Waktu itu, sekira sepuluh tahunan yang lalu. Beliau pulang agak malam. Saya juga baru pulang dari pengajian. Kami bertemu di dekat meja makan. Saya bilang ke beliau, “Pak, ngaji kitab yang kemarin sudah khatam. Kata pak Ustad nanti ngaji kitab yang baru. Kitabnya kami belum beli.”
Bapak hanya diam. Tapi saya melihat ada rasa bahagia di wajah beliau. Saya tahu dia sangat senang saat saya khatam mengaji suatu kitab. Bahkan, waktu tau saya khatam mengaji kitab Jurmiyah (salah satu referensi gramatika bahasa arab), beliau memberi saya uang, untuk membeli sarung baru.
Biasanya, kalau rezeki sedang lapang, kebutuhan mengaji yang saya pinta langsung dipenuhi.

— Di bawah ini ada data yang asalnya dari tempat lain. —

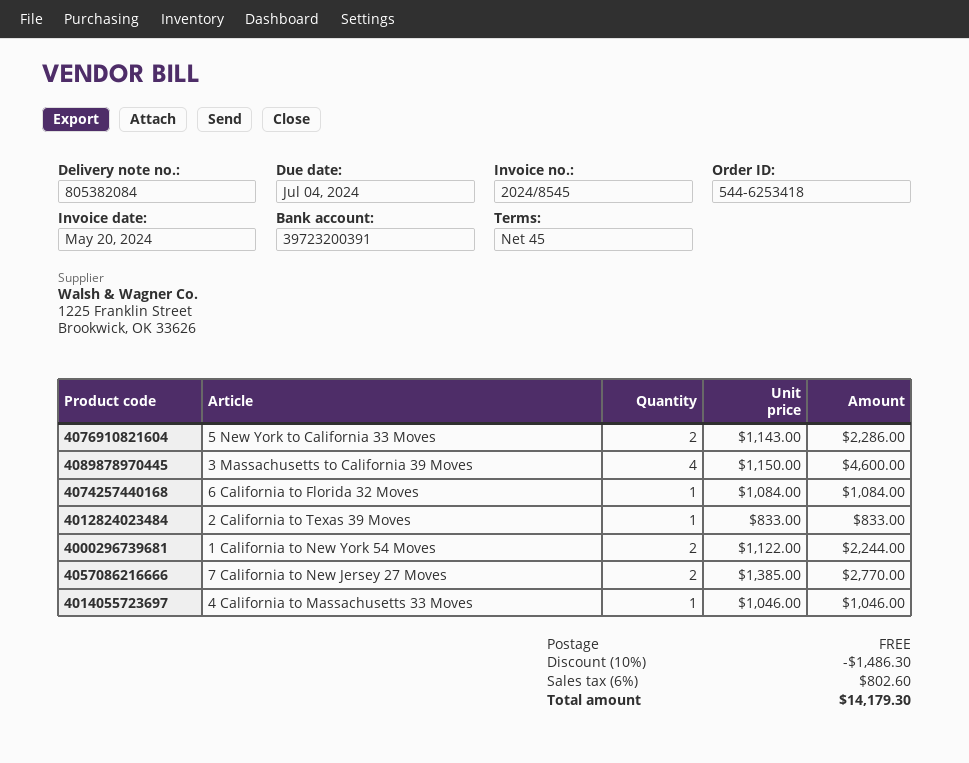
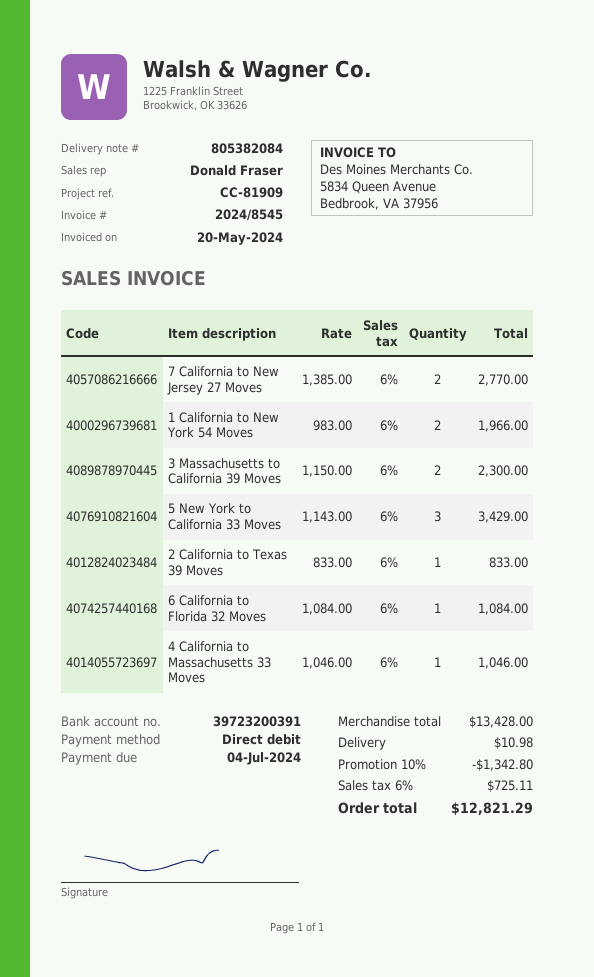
5 New York to California 33 Moves: 2 x 1143.00 = 2286.00 -> 3 x 1143.00 = 3429.00
3 Massachusetts to California 39 Moves: 4 x 1150.00 = 4600.00 -> 2 x 1150.00 = 2300.00
1 California to New York 54 Moves: 2 x 1122.00 = 2244.00 -> 2 x 983.00 = 1966.00
discount: 10% = 1486.30 -> 10% = 1342.80
shipping: 0.00 -> 10.98
tax: 6% = 802.60 -> 6% = 725.11
total: 14179.30 -> 12821.29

Tapi, malam itu beliau hanya jawab dengan nada pelan, “Nanti yo. Paling besok lah ado duit.”
Dari jawaban itu saya tahu, beliau sedang tidak memegang uang. Meskipun waktu itu beliau menjabat sebagai Asisten II Setda Walikota, saya tahu betul keadaan “kantong” beliau.
Beberapa hari setelahnya, bapak ngasih duit ke saya. Untuk beli kitab yang sebelumnya saya pinta. Dari beberapa lembar uang yang beliau pegang, saya dikasih secukupnya. Dilebihkan sedikit dari nominal yang saya pinta.
Moment itu membuat saya sedikit baper. Hampir mewek tepatnya. Teman saya yang lain, bisa dengan mudah gonta-ganti hp kalau dia minta pada orang tua. Tapi saya, beli kitab untuk mengaji saja harus menunggu beberapa hari. Apalagi untuk kebutuhan tersier lainya.
“Angel, Angel… Wes… Angel…”
Terkadang naluri muda saya membuat “baper”. Tapi, naluri santri yang ditananamkan kiai saya justru membuat saya bersyukur: Bapak yang sering saya repotin untuk urusan pendidikan dan kebutuhan buku itu, masih memegang prinsipnya. Prinsipnya sebagai santri yang tidak mencari rezeki di luar hak yang harus ia terima.